Tuesday, February 24, 2009

Toronto's Waterfront | Adam Arvidson


Over the past few years, I’ve had the privilege of traveling to Toronto and watching the ambitious (but slow) revitalization of that city’s waterfront. Canada’s largest burg has very large plans, backed by billions of dollars and managed by one agency with control over all the public land between the Gardiner Expressway and Lake Ontario.
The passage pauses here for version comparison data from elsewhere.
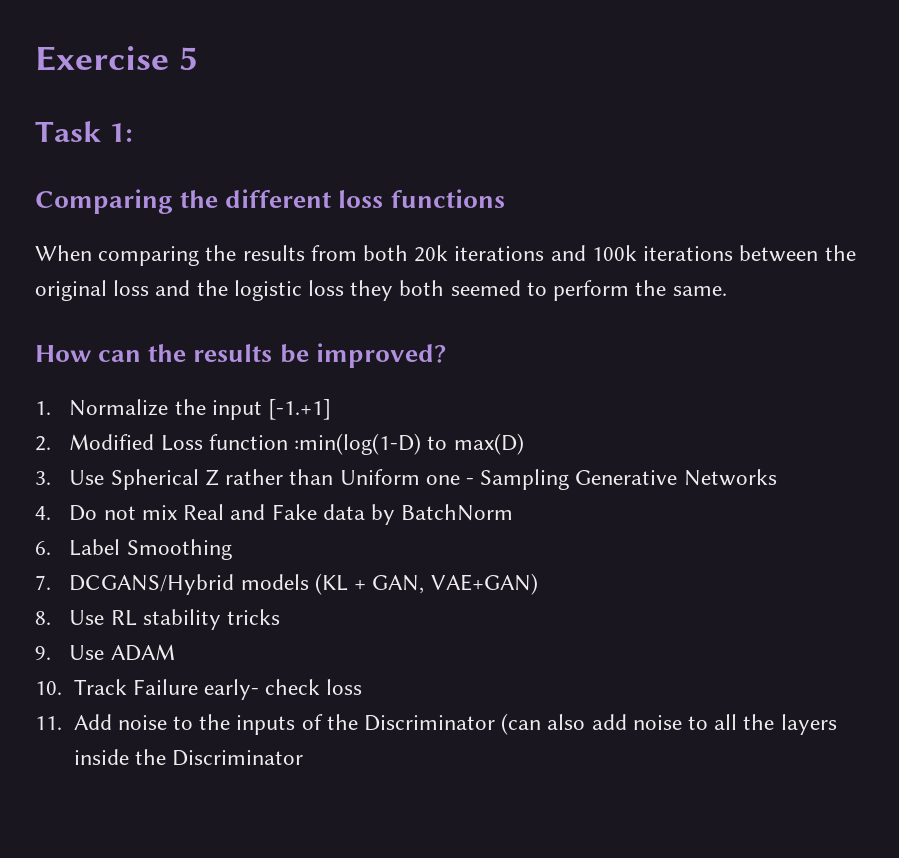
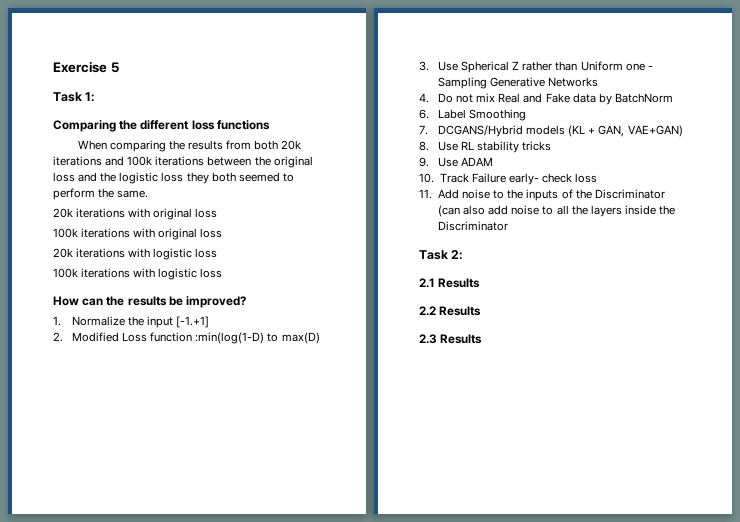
(727, 291) none -> [53,208,218,220] [53,228,223,240] [53,248,218,260] [53,268,223,280] // 20k iterations with original loss // 100k iterations with original loss // 20k iterations with logistic loss // 100k iterations with logistic loss
(303, 758) none -> [419,250,464,260] [419,278,481,288] [419,306,482,316] [419,334,483,344] // Task 2: // 2.1 Results // 2.2 Results // 2.3 Results

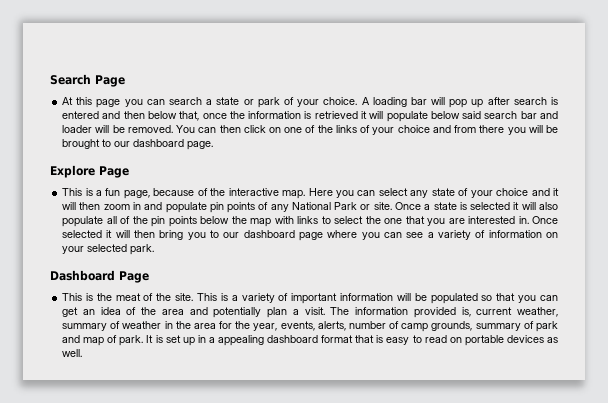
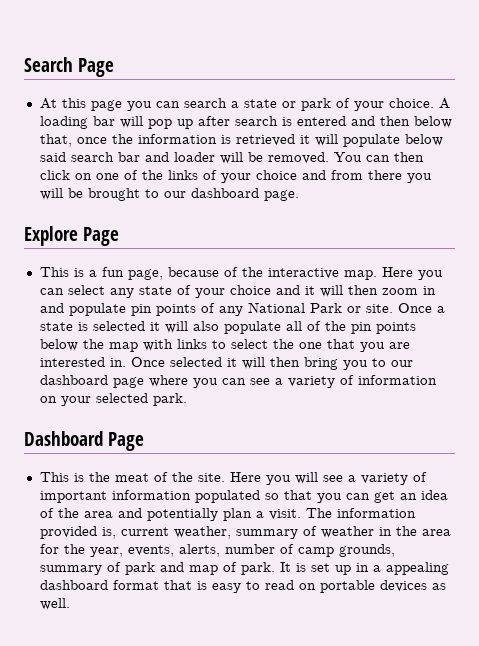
[197,293,228,301] This is -> [229,472,343,485] Here you will see
[396,293,427,301] will be -> (191, 495) none

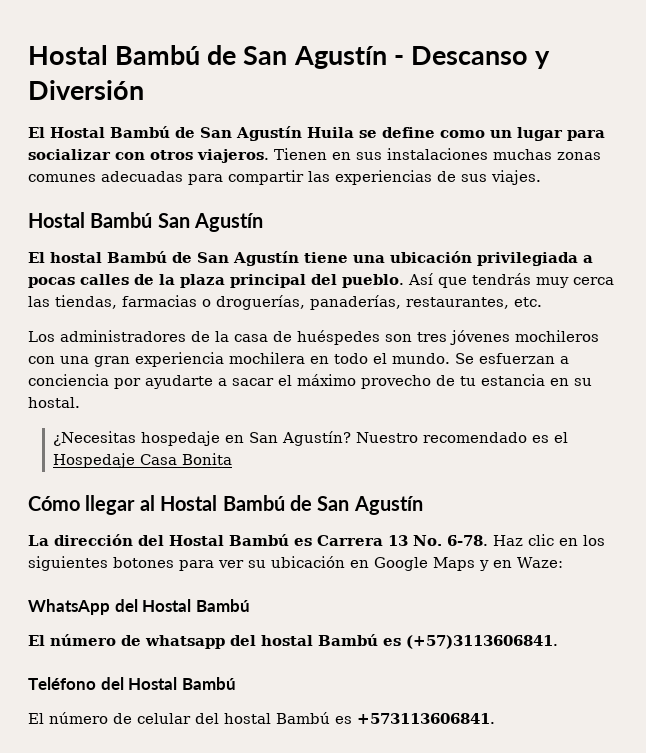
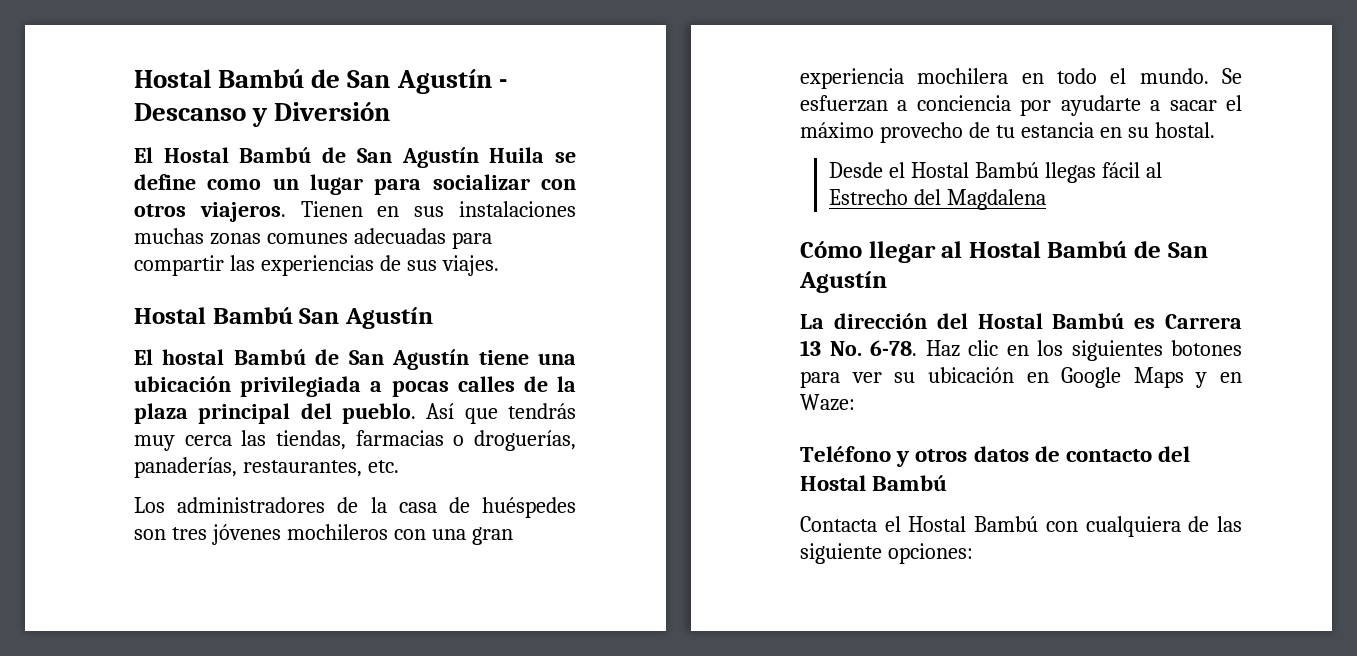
[52,431,568,446] [52,453,232,468] ¿Necesitas hospedaje en San Agustín? Nuestro recomendado es el Hospedaje Casa Bonita -> [829,162,1162,183] [829,189,1047,210] Desde el Hostal Bambú llegas fácil al Estrecho del Magdalena
[28,599,250,615] [28,634,558,649] [28,677,236,690] [28,712,495,724] WhatsApp del Hostal Bambú // El número de whatsapp del hostal Bambú es (+57)3113606841. // Teléfono del Hostal Bambú // El número de celular del hostal Bambú es +573113606841. -> [800,446,1191,467] [800,475,948,491] [800,516,1242,537] [800,543,973,564] Teléfono y otros datos de contacto del Hostal Bambú // Contacta el Hostal Bambú con cualquiera de las siguiente opciones:

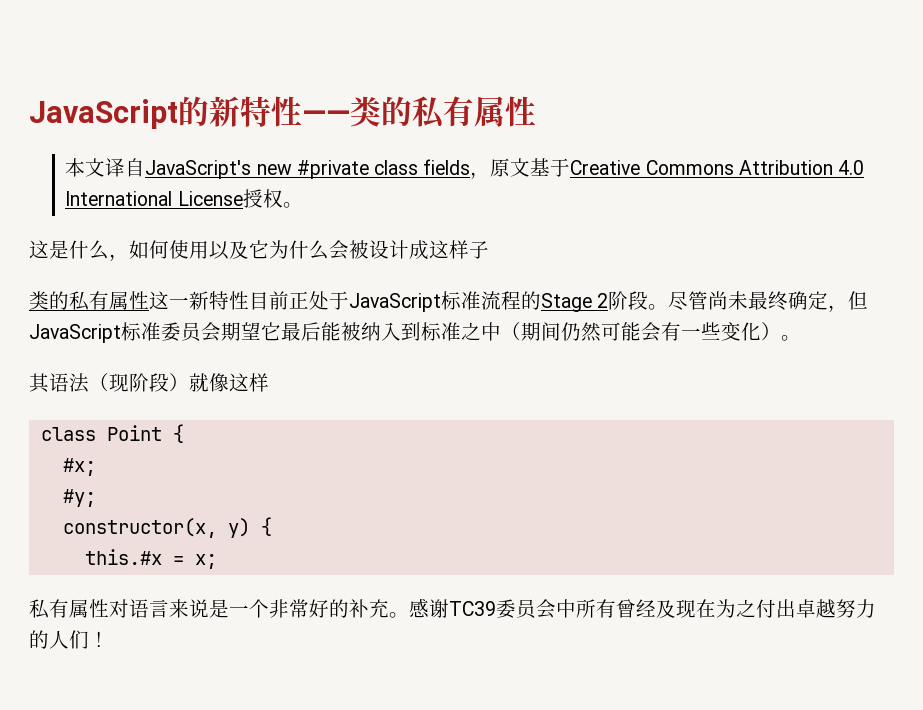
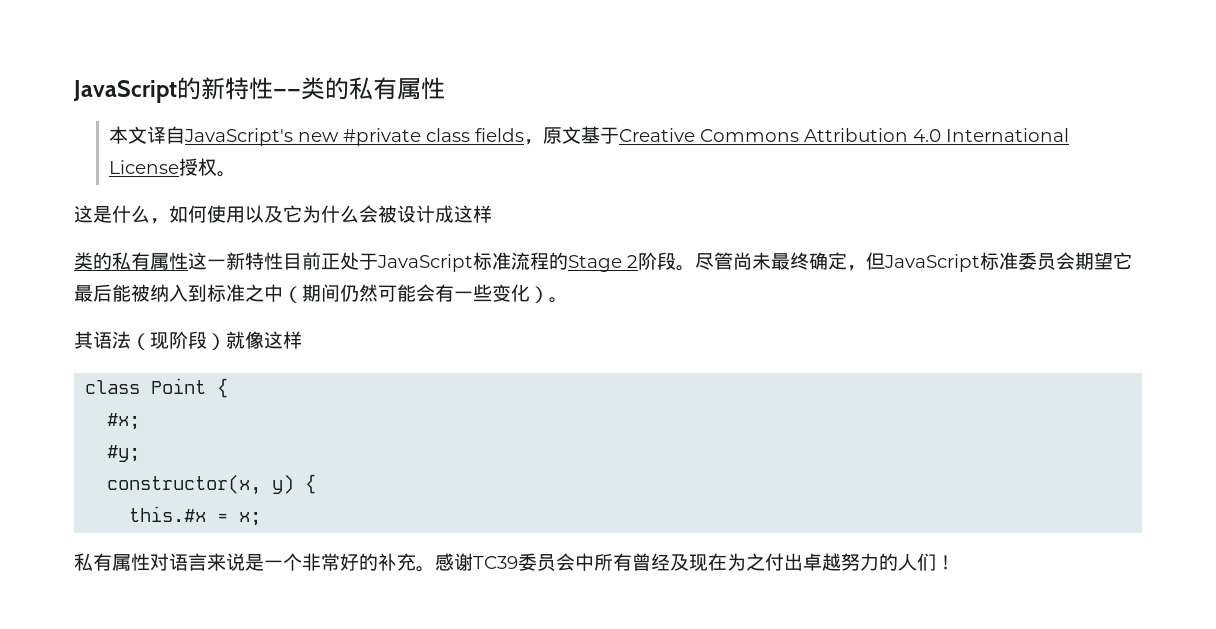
[469,241,489,259] 子 -> (492, 214) none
Waterfront Toronto has called in some big design names, too: Rotterdam-based West 8; Canadian stars Janet Rosenberg, Claude Cormier, and Phillips Farevaag Smallenberg; and perennial national award winners Field Operations and Michael Van Valkenburgh. About half of the major projects have been conceived through international design competitions.

Considering the fact that Toronto’s industrial waterfront is not that unlike Minnesota’s Mississippi River and Lake Superior edges, I got to wondering where our big flashy designs are. True, there was Saint Paul’s Greenberg Plan (now more than a decade old), which continues to guide the city. And there was that 2003 design competition for the Head/Sack House (now a part of the upper landing development). But with just a few exceptions (namely the new Guthrie and Mill Ruins Park), most recent projects have left me wanting more.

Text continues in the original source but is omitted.